Henry: I ran with this ball in the TAG for a while.
<ht> http://www.w3.org/2001/tag/doc/elabInfoset/elabInfoset
Henry: This document is as far as
I got.
... It uses the phrase "elaborated infoset" to describe a
richer infoset that you get from performing some number of
operations.
... That document doesn't read like a TAG finding, it reads
like a spec.
... So one way of looking at this document is as input into
this discussion in XProc.
... I think the reasons this stalled in the TAG are at least to
some extent outside the scope of our deliverable.
... They have to do with the distinction between some kind of
elaborated infoset and the more general question of application
meaning of XML documents.
... Fortunately, we don't have to deal with the latter.
... Hopefully, folks can review these documents before next
week.
Norm: They make sense to me
Norm: My concern with my chair's hat on is that there are lots of ways to approach this.
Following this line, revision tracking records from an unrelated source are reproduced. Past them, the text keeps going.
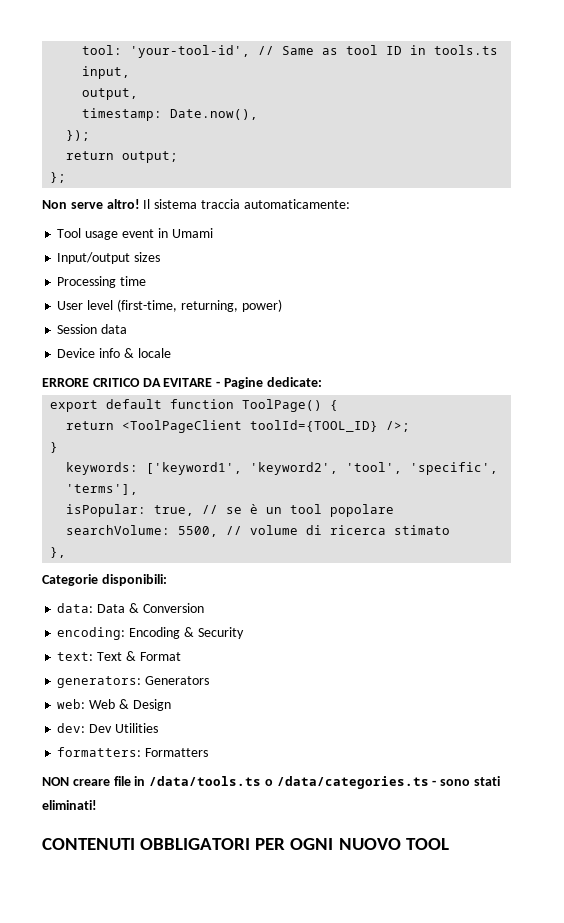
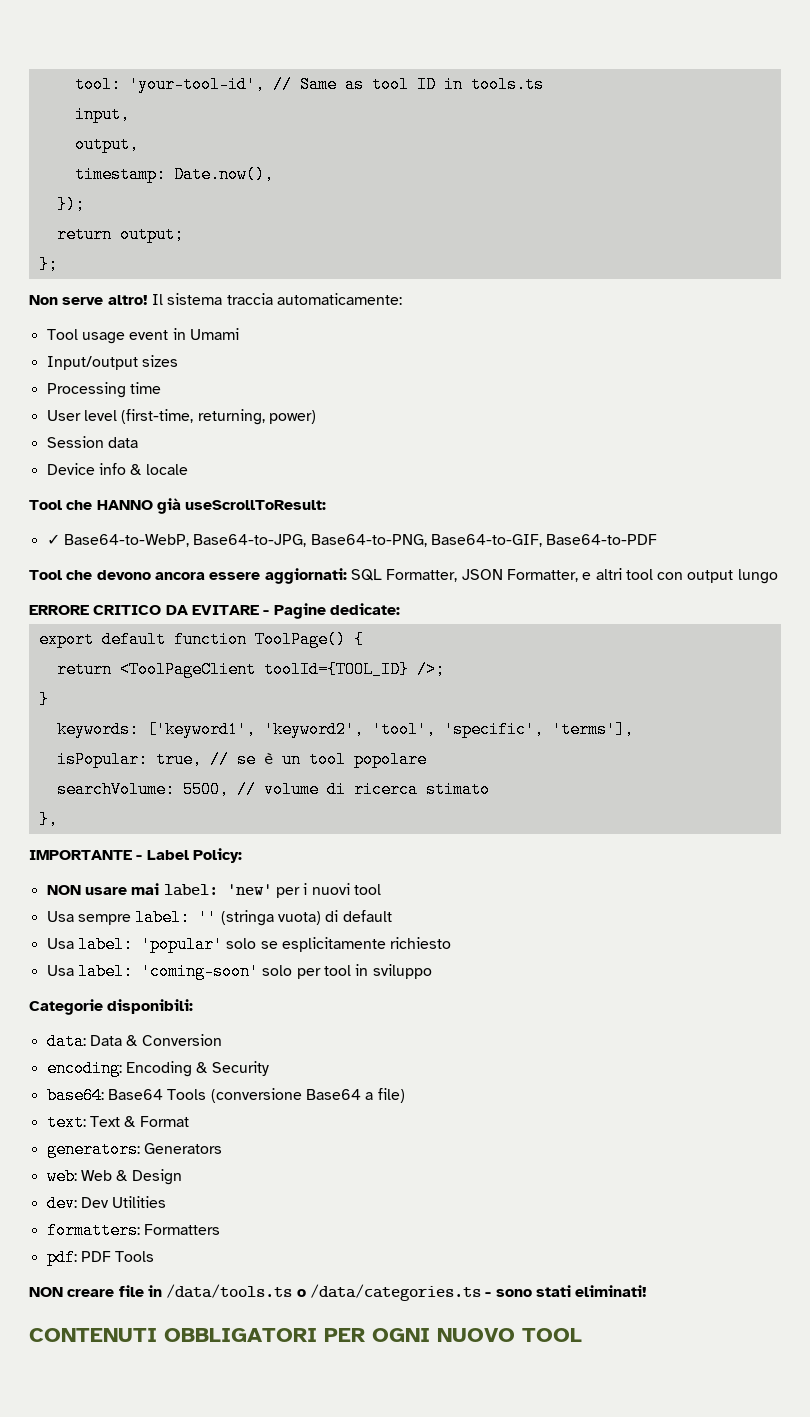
+ Tool che HANNO già useScrollToResult:
+ ✓ Base64-to-WebP, Base64-to-JPG, Base64-to-PNG, Base64-to-GIF, Base64-to-PDF
+ Tool che devono ancora essere aggiornati: SQL Formatter, JSON Formatter, e altri tool con output lungo
+ IMPORTANTE - Label Policy:
+ NON usare mai label: 'new' per i nuovi tool
+ Usa sempre label: '' (stringa vuota) di default
+ Usa label: 'popular' solo se esplicitamente richiesto
+ Usa label: 'coming-soon' solo per tool in sviluppo
+ base64: Base64 Tools (conversione Base64 a file)
+ pdf: PDF Tools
Perhaps the right thing to do is start by trying to create a requirements and use cases document?
Murray: Can we do that by pointing to all the existing documents?
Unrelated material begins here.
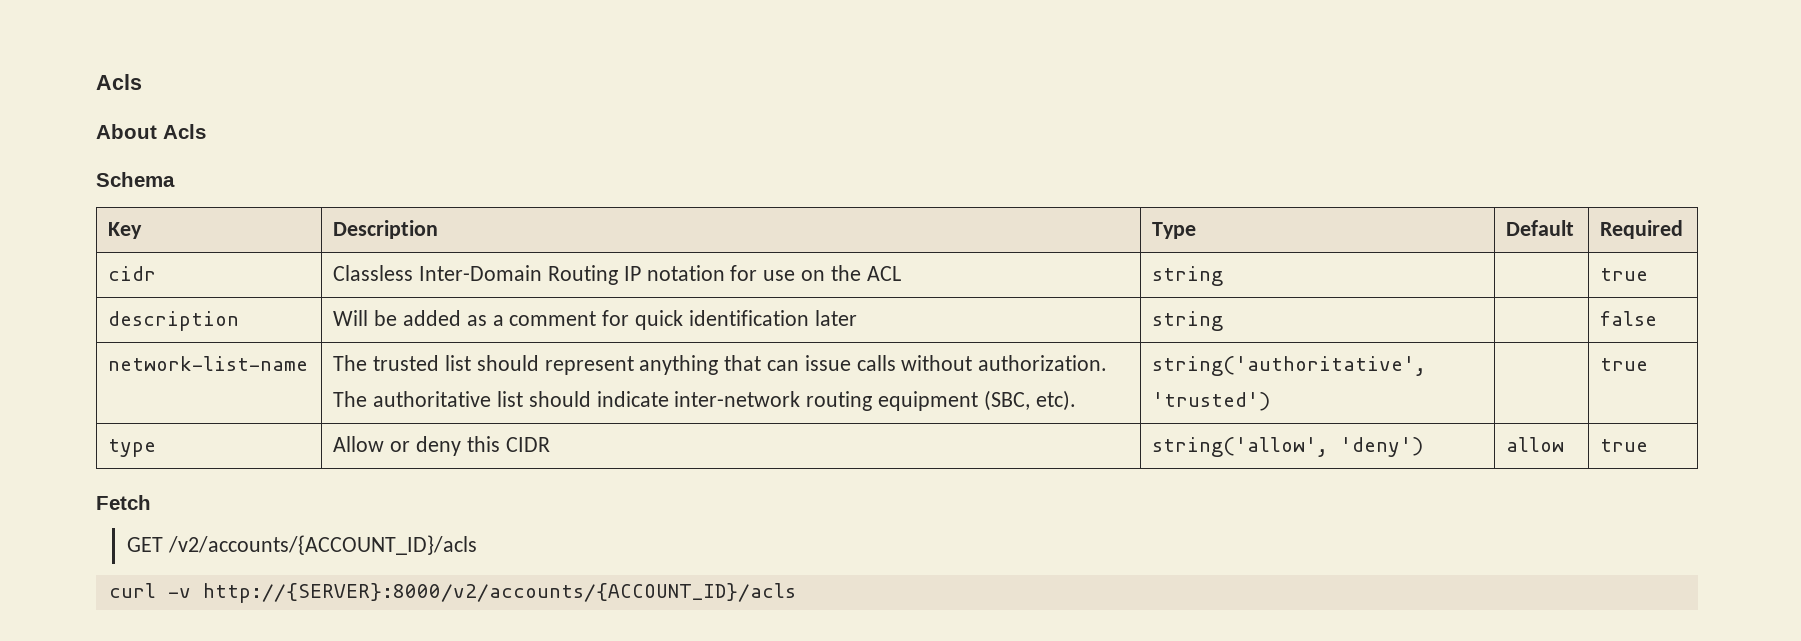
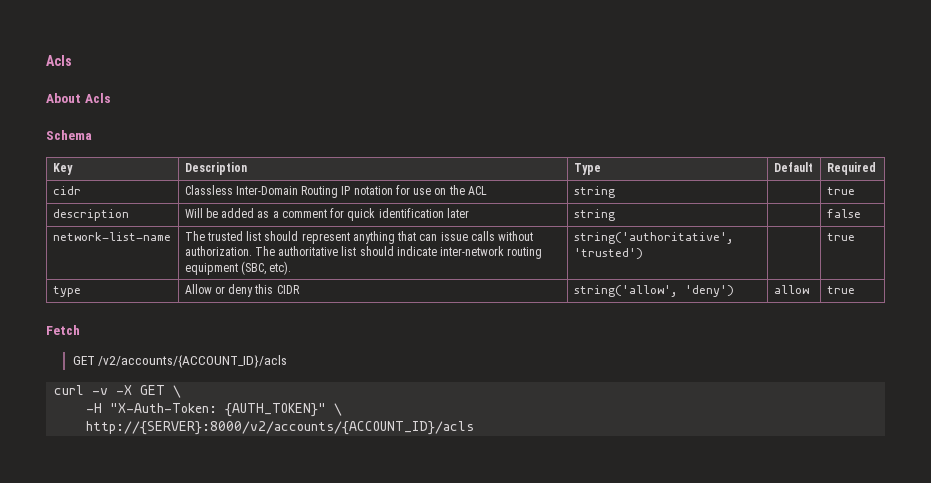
- curl -v http://{SERVER}:8000/v2/accounts/{ACCOUNT_ID}/acls
+ curl -v -X GET \
+ -H "X-Auth-Token: {AUTH_TOKEN}" \
+ http://{SERVER}:8000/v2/accounts/{ACCOUNT_ID}/acls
Henry: I think we could benefit
from a pointer to Murray's discussion on the GRDDL working
group mailing list.
... I'm thinking that what this is primarily is a way of
defining a vocabulary that other specs can use.
Murray: Would I be way off base thinking that a net result of this process will be a pipeline written in XProc?
Henry: The process I described above requires you to repeat the process until nothing changes.
Norm: You could do it, you'd end up doing it n+1 times, but you could do it with p:compare.
Henry: It'd have to be recursive, it'd be a little tricky, but I guess you could do it.
Murray: It seems to me that if we
can't answer part 2 by relying on part 1, then we didn't
complete part 1 properly.
... If you can't produce an elaborated infoset by running it
through a pipeline, then you did something wrong in the
pipeline.
... Otherwise, what hope does anyone else have in accomplishing
this.
Henry: It seems entirely possible
to me that there are operations that on the one hand need to be
specified as primitives in our view of things and on the other
hand are not necessary for any of the use cases that get us
over the 80/20 point.
... I'm not yet convinced that there aren't things in that
category that you need.
Murray: Maybe that'll provide the
imputus for XProc v.next
... If I have a document that purports some truth, but I have
to go through lots of machinations to get there, but there's a
formulaic way then we should be able to use the tools to do
it.
Henry: I believe, thoughI I'm not
sure, that you could implement XInclude by writing an XProc
pipeline that didn't use the XInclude step. Doing so might
reveal something about the complexity of XInclude.
... If someone said you don't need to do that, you can always
write a pipeline, I'd say "No, wrong, you could but you
wouldn't want to."
Norm: If we get to the point where we think we could do it, but we needed a few extra atomic steps, I think we could call that victory.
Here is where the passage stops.